April 12, 2011 at 1:43 pm

Peter, what are these Side Tabs? How do I open them?

Jon Rimmer

April 12, 2011 at 3:07 pm

Hey Andy L, if you navigate to about:flags, the first item in the list of experiments should be “Side Tabs”. If you enable it and then restart Chrome, there should be a new item in the tab-srip’s context menu to turn on side tabs.

However, I have a vague feeling these may only work on windows. And also the UI is kinda lame. Not terrible, but not up to the usual Chrome hotness.

Peter Kasting

April 12, 2011 at 8:41 pm

You might want to note that “scrolling tabs” are only in the touch UI, not for the standard tabstrip.

Andy L

April 12, 2011 at 9:13 pm

@Jon Rimmer: Thanks for your reply.

Yeah, I can’t see that flag because I’m on a Mac. And I’ve just remembered reading about Side Tabs several months ago…

In fact, I love the idea. Back when I was using Firefox, I had a plugin for that. To me, Side Tabs make perfect sense, they allow us to see a longer piece of the title when many tabs are open.

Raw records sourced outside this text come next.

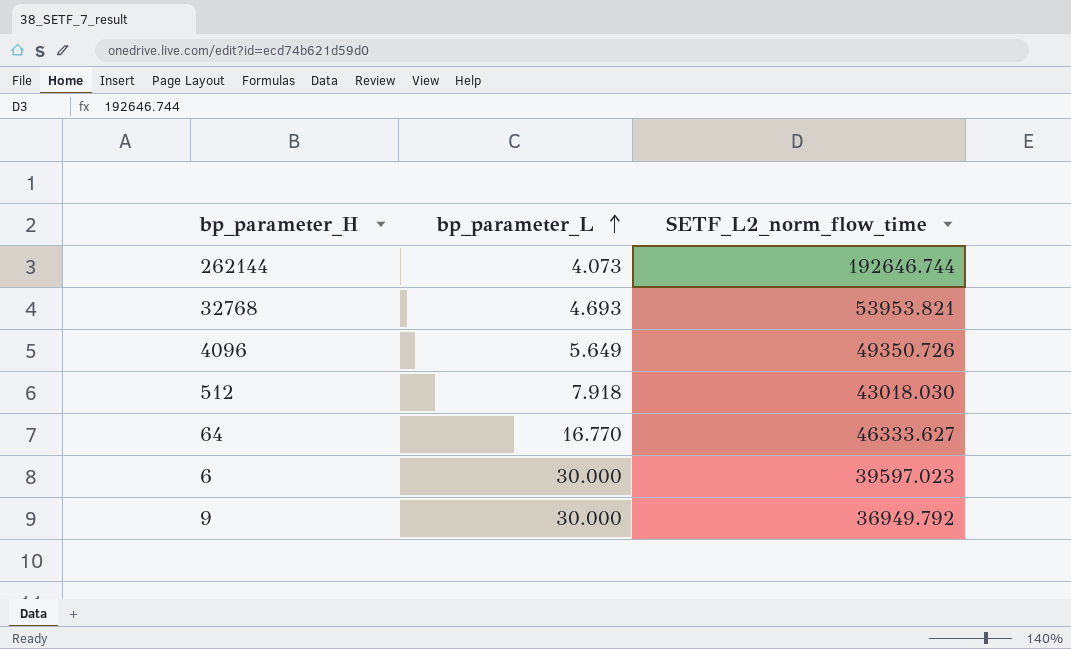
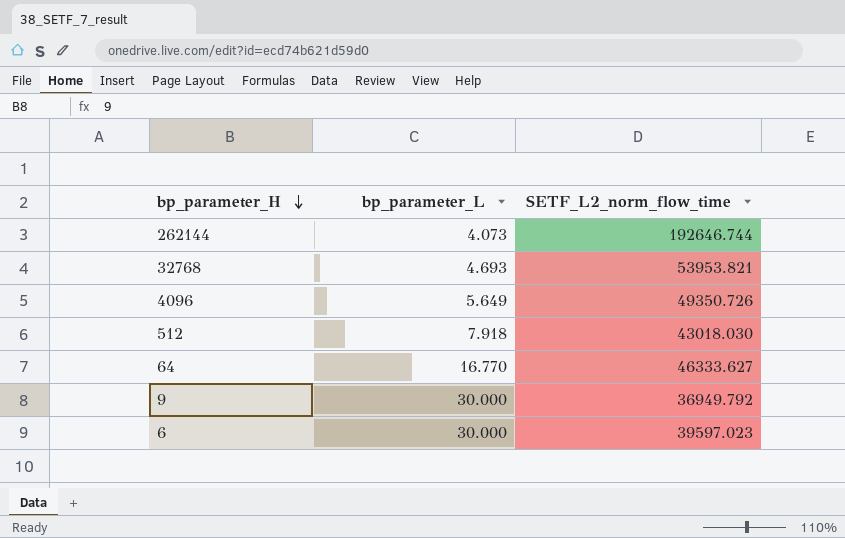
row order: bp_parameter_L ascending -> bp_parameter_H descending

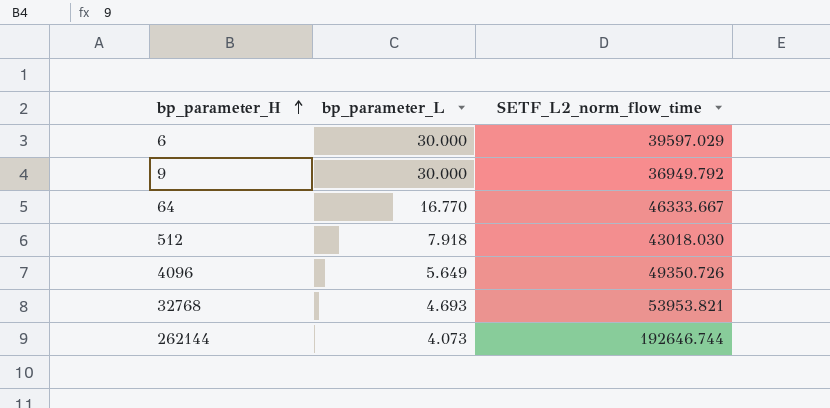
row order: bp_parameter_H descending -> bp_parameter_H ascending
6 | SETF_L2_norm_flow_time: 39597.023 -> 39597.029
64 | SETF_L2_norm_flow_time: 46333.627 -> 46333.667

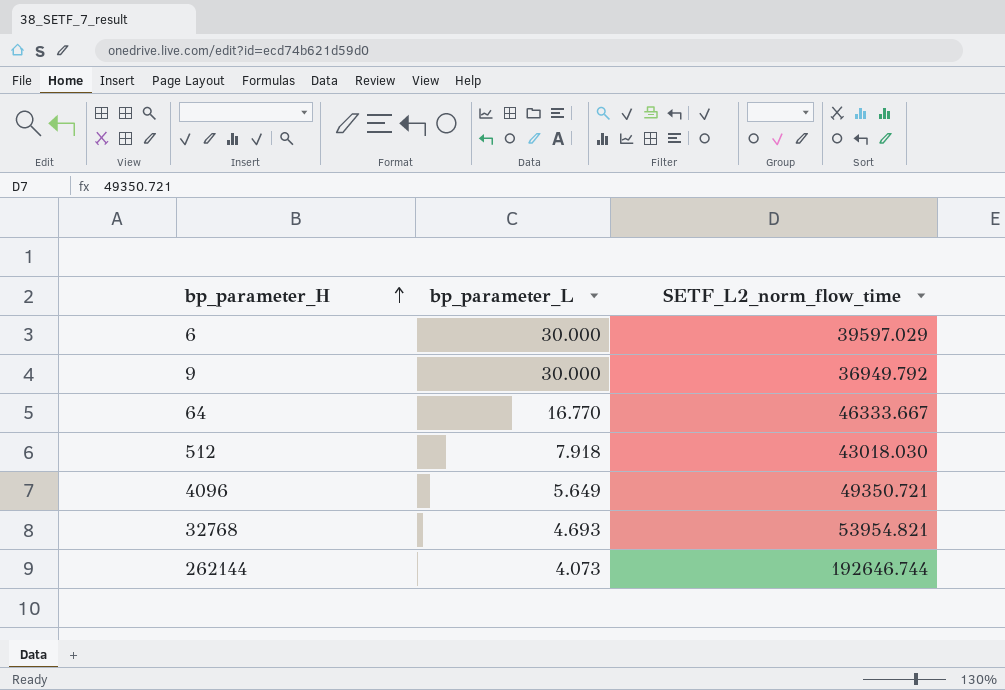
4096 | SETF_L2_norm_flow_time: 49350.726 -> 49350.721
32768 | SETF_L2_norm_flow_time: 53953.821 -> 53954.821

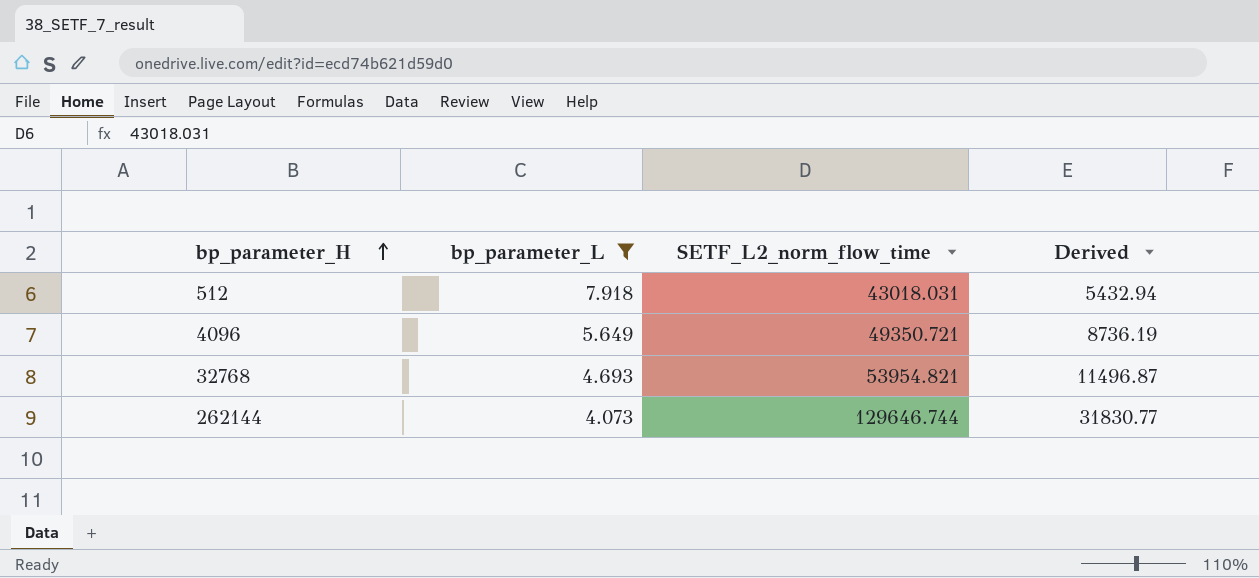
filter: none -> bp_parameter_L <= 7.918
column Derived | formula: none -> [SETF_L2_norm_flow_time] / [bp_parameter_L]
512 | SETF_L2_norm_flow_time: 43018.030 -> 43018.031
262144 | SETF_L2_norm_flow_time: 192646.744 -> 129646.744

But how will pinned tabs work with the Side Tabs feature? I hope each pinned tab won’t occupy a single whole (horizontal) position.

Peter Beverloo

April 12, 2011 at 11:29 pm

Peter, thanks! I’ve updated the post.

I’ve been using side tabs in Chromium for quite a while now (although Chrome-dev is my day-to-day browser) and, while it is quite rough, think it’s quite convenient if you often have a lot of tabs open. Right now they’re only available for Windows and Chromium OS.


April 13, 2011 at 4:56 am

Peter, apologies for the newbie question, but does this mean that the getUserMedia method is functional in nightly WebKit and/or Chromium builds, or merely that method stubs were added to be filled in later when someone actually implements them?

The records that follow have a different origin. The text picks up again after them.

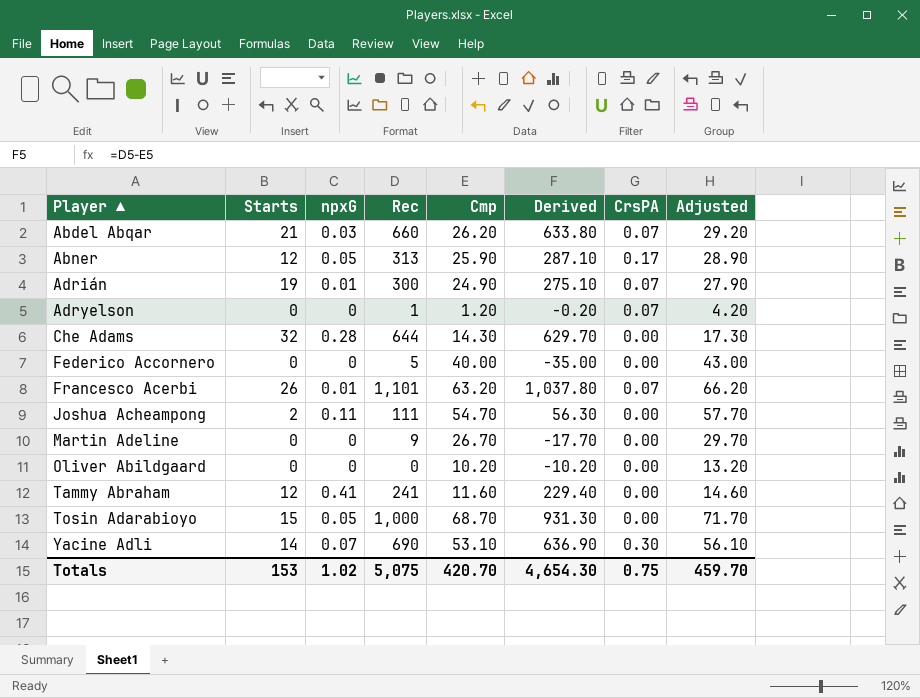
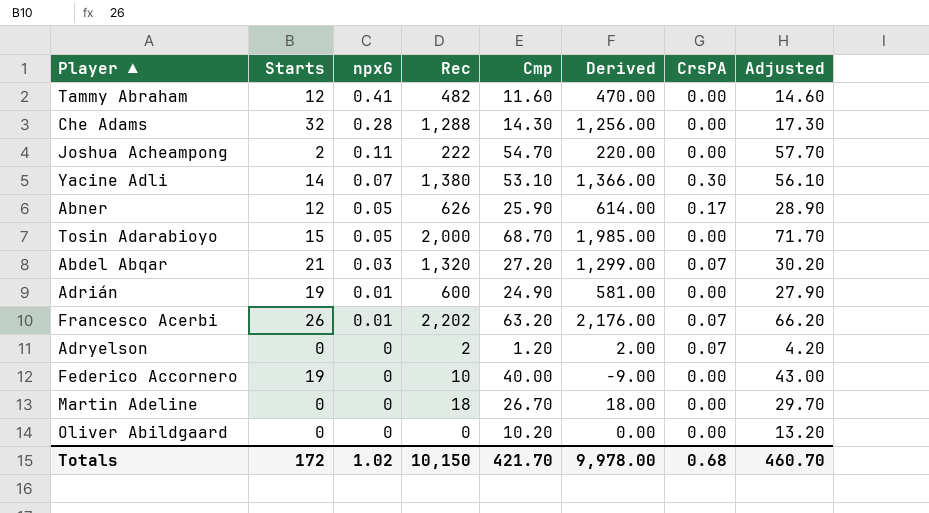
row order: Player ▲ ascending -> npxG descending
column Derived | formula: [Rec] - [Cmp] -> [Rec] - [Starts]
Tammy Abraham | Rec: 241 -> 482
Che Adams | Rec: 644 -> 1,288
Joshua Acheampong | Rec: 111 -> 222
Yacine Adli | Rec: 690 -> 1,380
Abner | Rec: 313 -> 626
Tosin Adarabioyo | Rec: 1,000 -> 2,000
Abdel Abqar | Rec: 660 -> 1,320
Abdel Abqar | Cmp: 26.20 -> 27.20
Abdel Abqar | Adjusted: 29.20 -> 30.20
Adrián | Rec: 300 -> 600
Adrián | CrsPA: 0.07 -> 0.00
Francesco Acerbi | Rec: 1,101 -> 2,202
Adryelson | Rec: 1 -> 2
Federico Accornero | Starts: 0 -> 19
Federico Accornero | Rec: 5 -> 10
Martin Adeline | Rec: 9 -> 18
Totals | Starts: 153 -> 172
Totals | Rec: 5,075 -> 10,150
Totals | Cmp: 420.70 -> 421.70
Totals | Derived: 4,654.30 -> 9,978.00
Totals | CrsPA: 0.75 -> 0.68
Totals | Adjusted: 459.70 -> 460.70

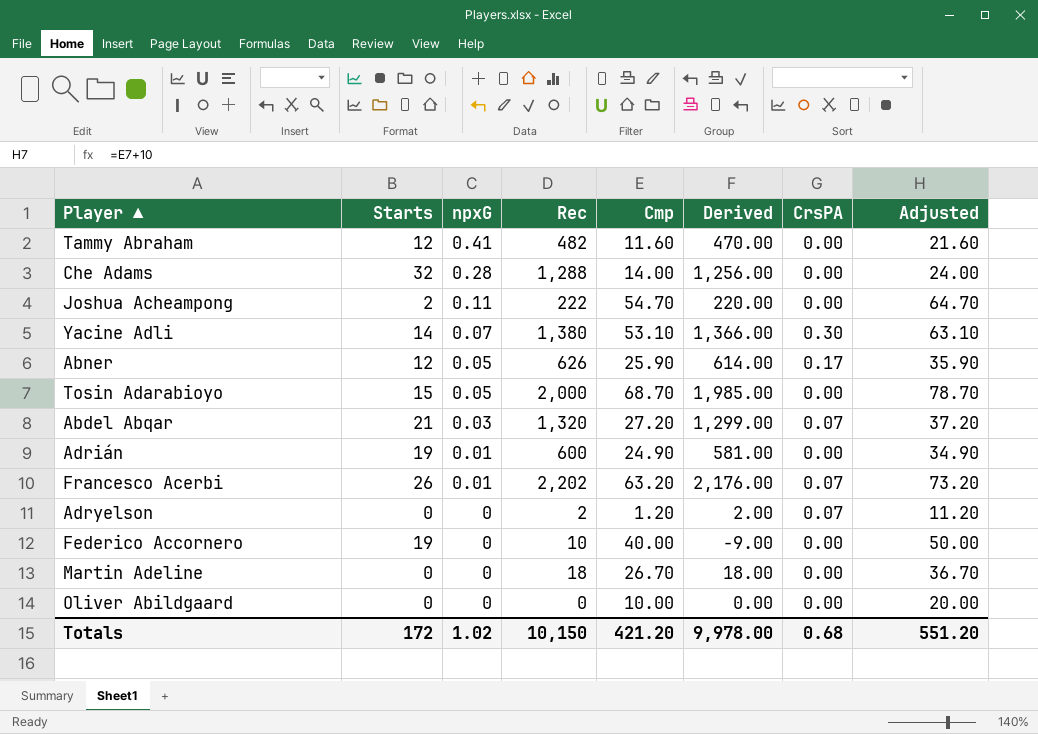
column Adjusted | formula: [Cmp] + 3 -> [Cmp] + 10
Che Adams | Cmp: 14.30 -> 14.00
Oliver Abildgaard | Cmp: 10.20 -> 10.00
Totals | Cmp: 421.70 -> 421.20
Totals | Adjusted: 460.70 -> 551.20

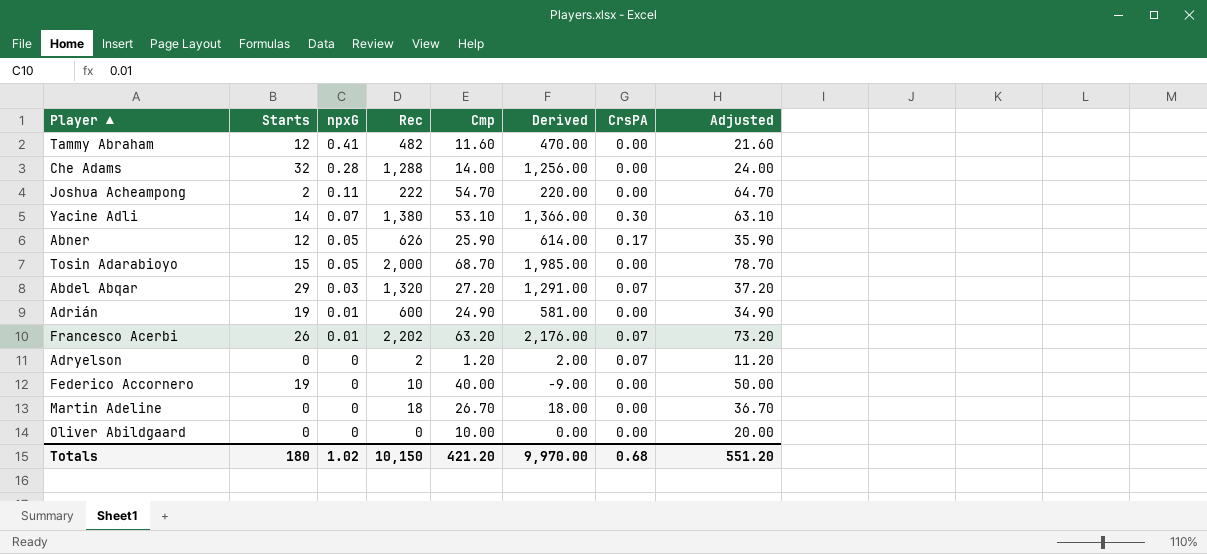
Abdel Abqar | Starts: 21 -> 29
Abdel Abqar | Derived: 1,299.00 -> 1,291.00
Totals | Starts: 172 -> 180
Totals | Derived: 9,978.00 -> 9,970.00

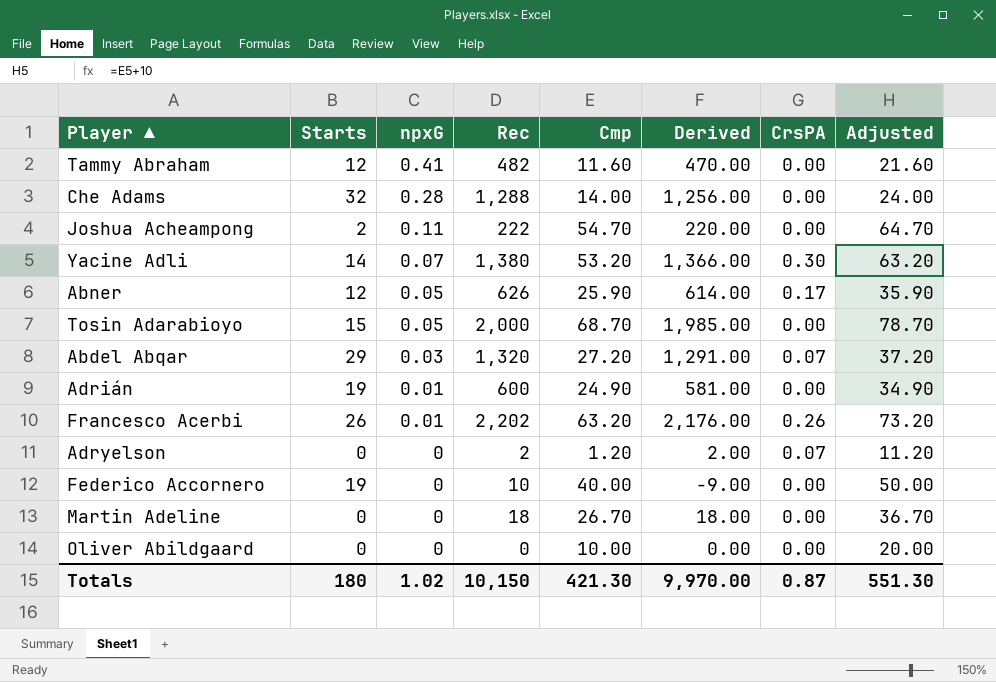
Yacine Adli | Cmp: 53.10 -> 53.20
Yacine Adli | Adjusted: 63.10 -> 63.20
Francesco Acerbi | CrsPA: 0.07 -> 0.26
Totals | Cmp: 421.20 -> 421.30
Totals | CrsPA: 0.68 -> 0.87
Totals | Adjusted: 551.20 -> 551.30

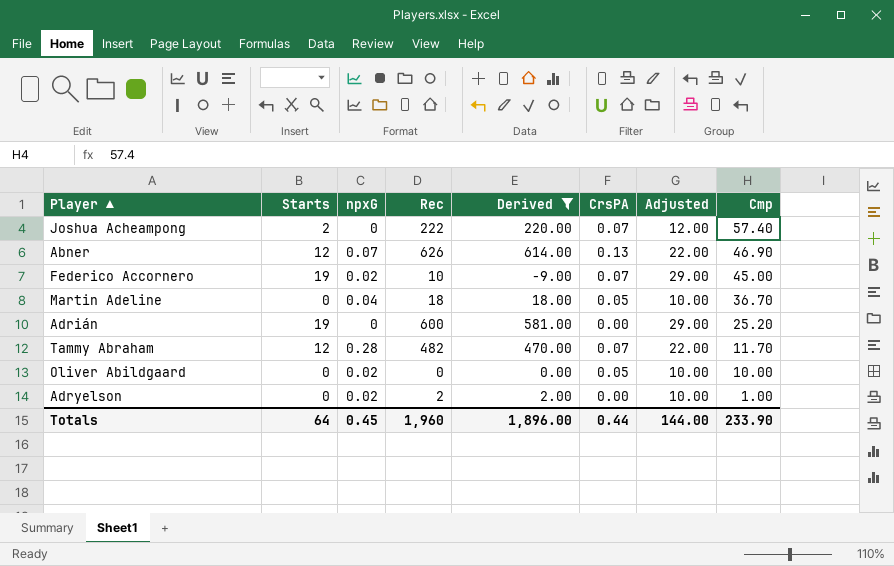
filter: none -> Derived <= 614.00
row order: npxG descending -> Cmp descending
column Adjusted | formula: [Cmp] + 10 -> [Starts] + 10
column Cmp | position: 5 -> 8
Joshua Acheampong | npxG: 0.11 -> 0
Joshua Acheampong | CrsPA: 0.00 -> 0.07
Joshua Acheampong | Cmp: 54.70 -> 57.40
Abner | npxG: 0.05 -> 0.07
Abner | CrsPA: 0.17 -> 0.13
Abner | Cmp: 25.90 -> 46.90
Federico Accornero | npxG: 0 -> 0.02
Federico Accornero | CrsPA: 0.00 -> 0.07
Federico Accornero | Cmp: 40.00 -> 45.00
Martin Adeline | npxG: 0 -> 0.04
Martin Adeline | CrsPA: 0.00 -> 0.05
Martin Adeline | Cmp: 26.70 -> 36.70
Adrián | npxG: 0.01 -> 0
Adrián | Cmp: 24.90 -> 25.20
Tammy Abraham | npxG: 0.41 -> 0.28
Tammy Abraham | CrsPA: 0.00 -> 0.07
Tammy Abraham | Cmp: 11.60 -> 11.70
Oliver Abildgaard | npxG: 0 -> 0.02
Oliver Abildgaard | CrsPA: 0.00 -> 0.05
Adryelson | npxG: 0 -> 0.02
Adryelson | CrsPA: 0.07 -> 0.00
Adryelson | Cmp: 1.20 -> 1.00
Totals | Starts: 180 -> 64
Totals | npxG: 1.02 -> 0.45
Totals | Rec: 10,150 -> 1,960
Totals | Derived: 9,970.00 -> 1,896.00
Totals | CrsPA: 0.87 -> 0.44
Totals | Adjusted: 551.30 -> 144.00
Totals | Cmp: 421.30 -> 233.90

I’m really excited about the prospect of being able to access audio from the user’s microphone via javascript… I feel like device access is one of the biggest things html5 lacks vs. Flash.

Peter Beverloo

April 13, 2011 at 12:46 pm

Matt, the implementation of the HTML5 device-related APIs has begun but is not yet functional. Parts of the implementation will become functional over the next few weeks, which I look forward to as well!